Data supplied |
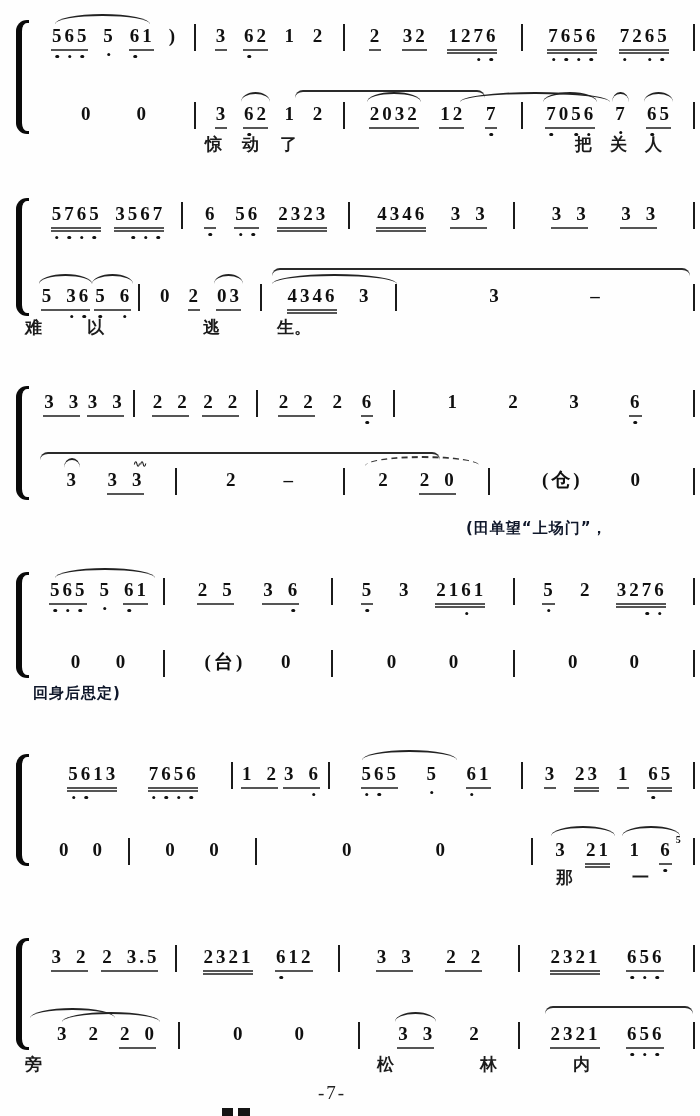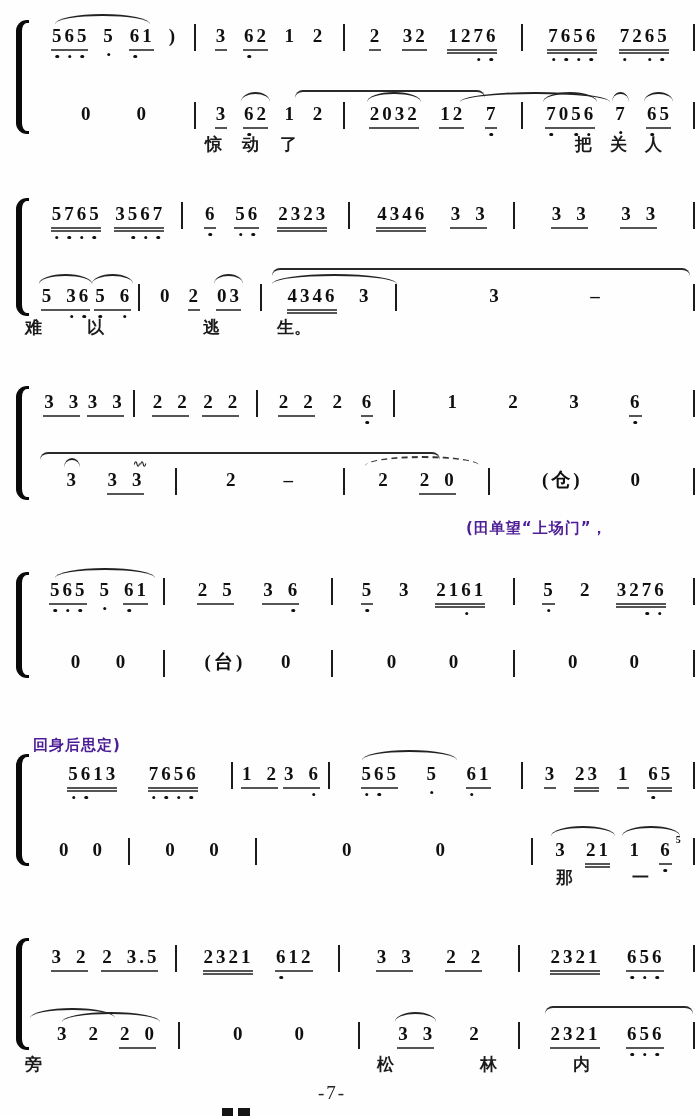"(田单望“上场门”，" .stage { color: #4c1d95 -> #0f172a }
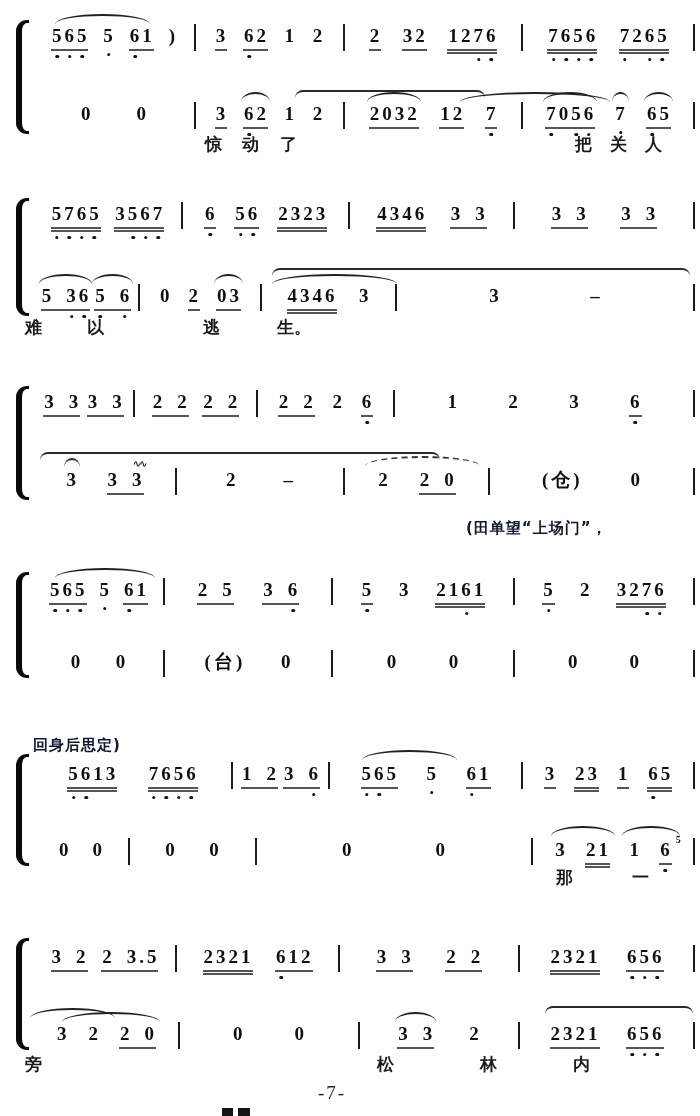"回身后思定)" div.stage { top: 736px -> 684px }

---

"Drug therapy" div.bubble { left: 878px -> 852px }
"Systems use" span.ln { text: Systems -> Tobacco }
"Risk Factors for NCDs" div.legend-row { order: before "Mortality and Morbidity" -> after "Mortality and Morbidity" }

---

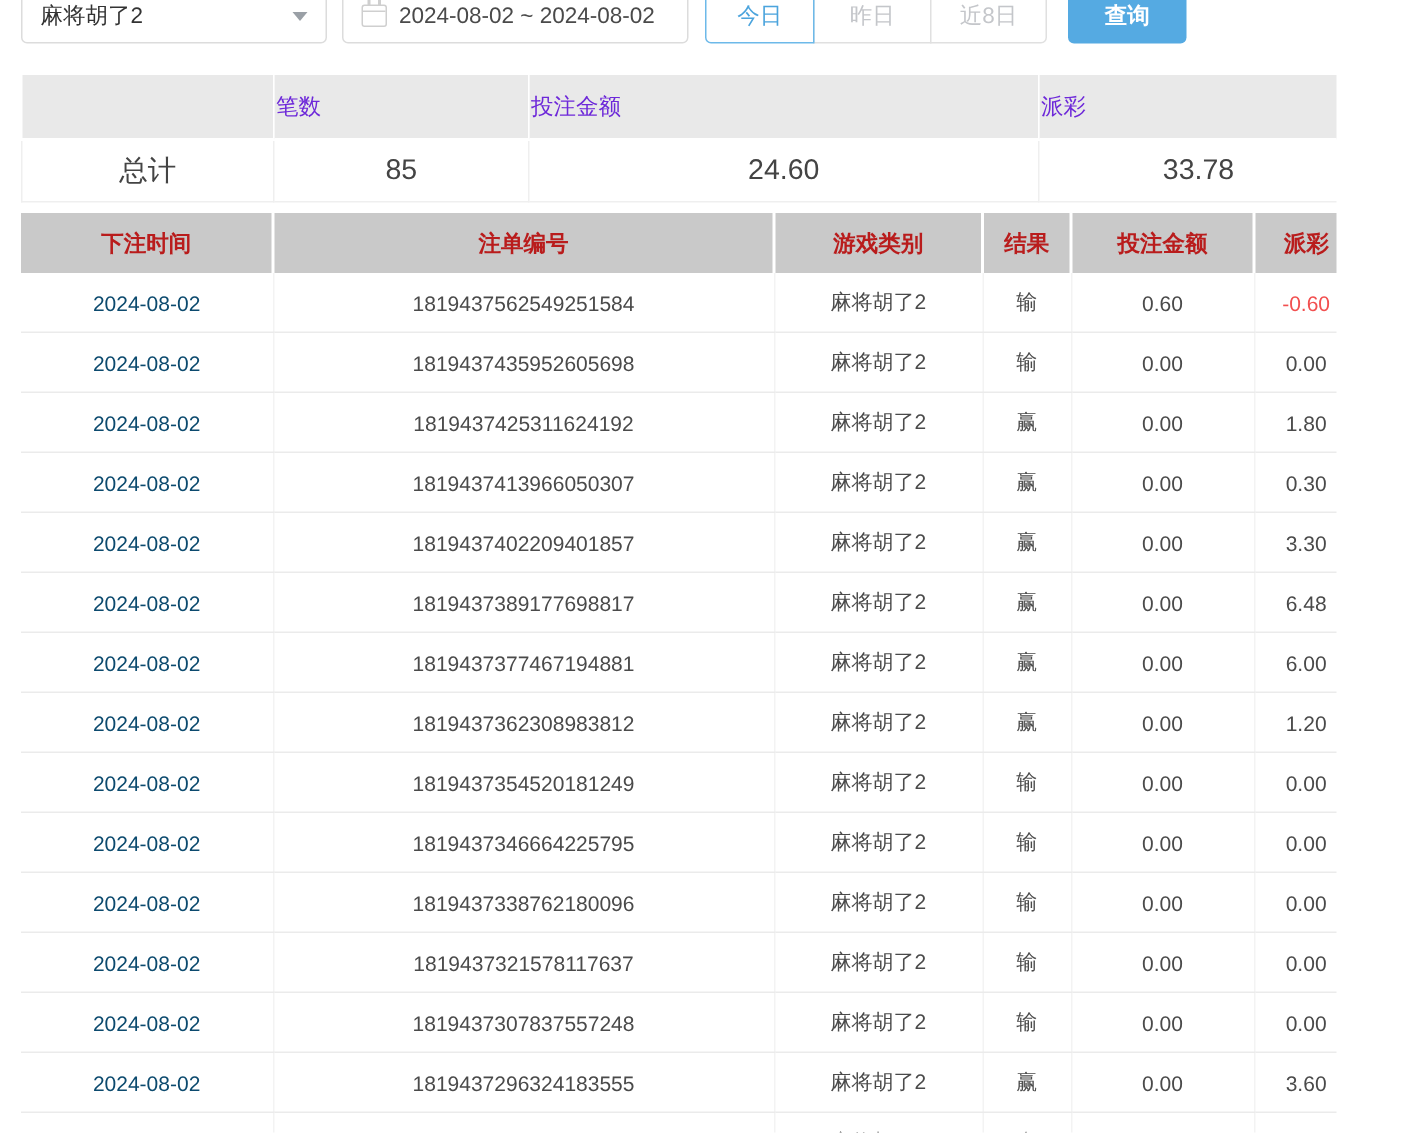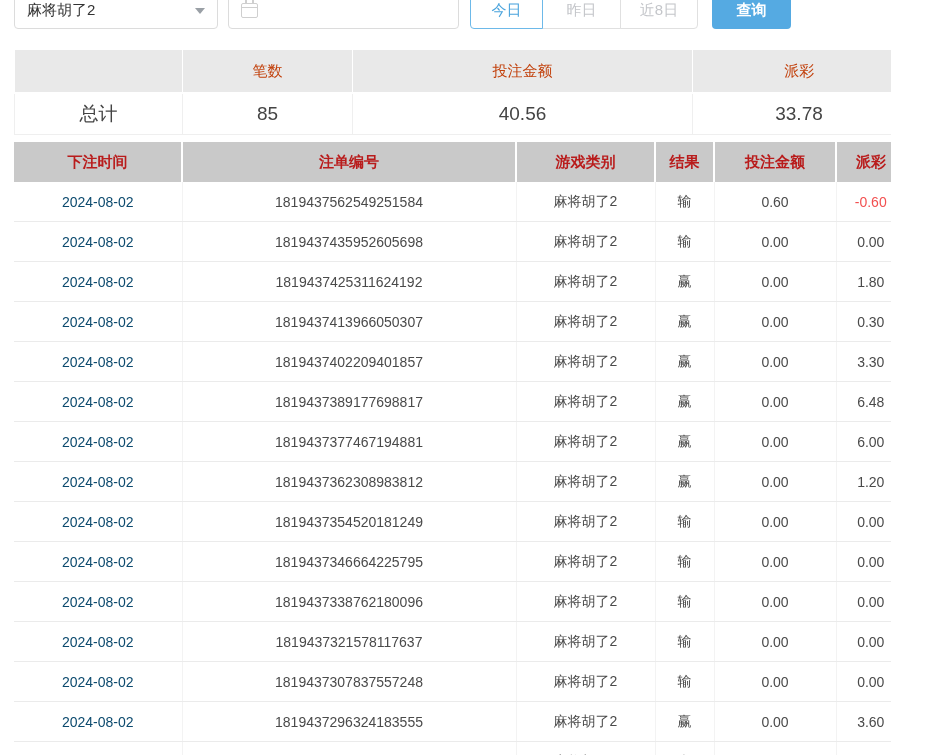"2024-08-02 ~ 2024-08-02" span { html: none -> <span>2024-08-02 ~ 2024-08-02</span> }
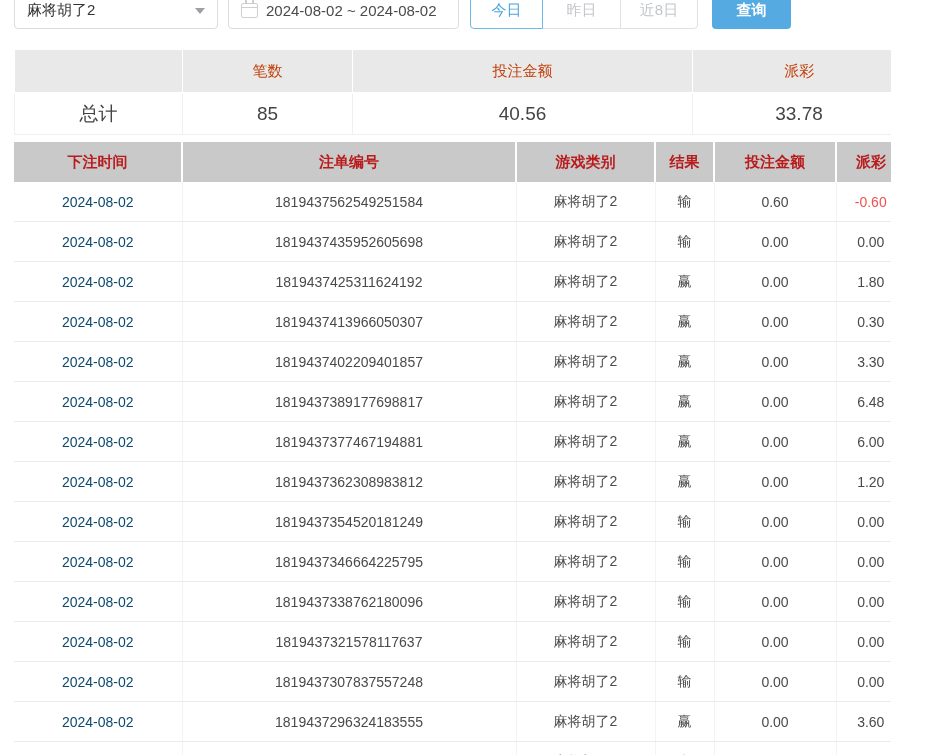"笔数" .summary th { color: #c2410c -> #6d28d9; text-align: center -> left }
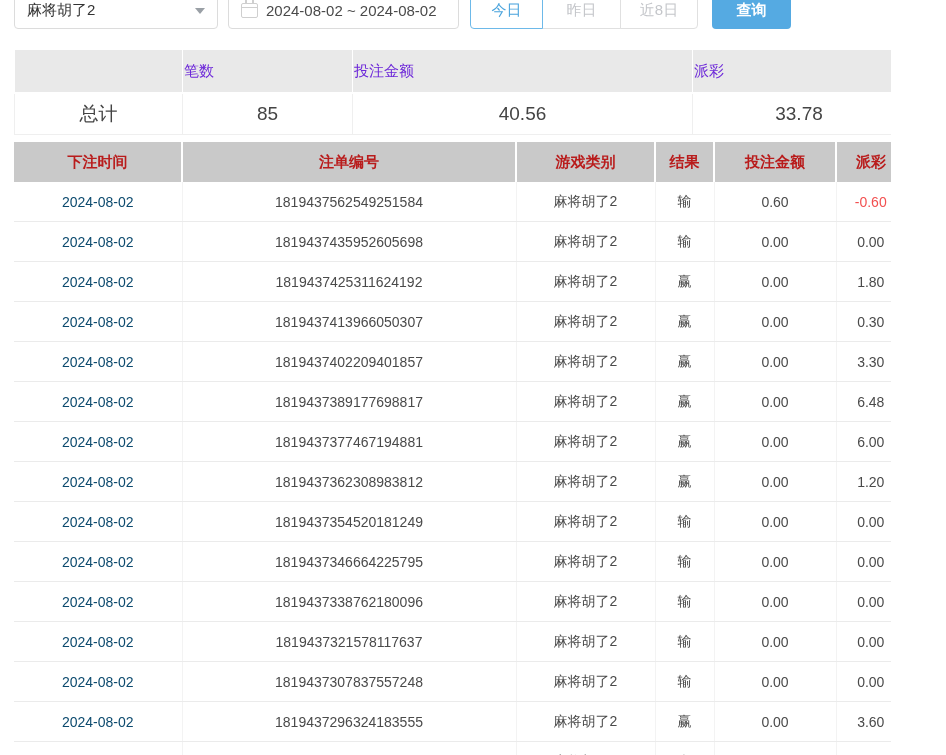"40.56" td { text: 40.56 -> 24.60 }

Problem requirements | Above are the records; restate exactly the lines from the one containing "html: none ->" through the one containing "text: 40.56 ->", keeping pictures out.

Exercise result |
"2024-08-02 ~ 2024-08-02" span { html: none -> <span>2024-08-02 ~ 2024-08-02</span> }
"笔数" .summary th { color: #c2410c -> #6d28d9; text-align: center -> left }
"40.56" td { text: 40.56 -> 24.60 }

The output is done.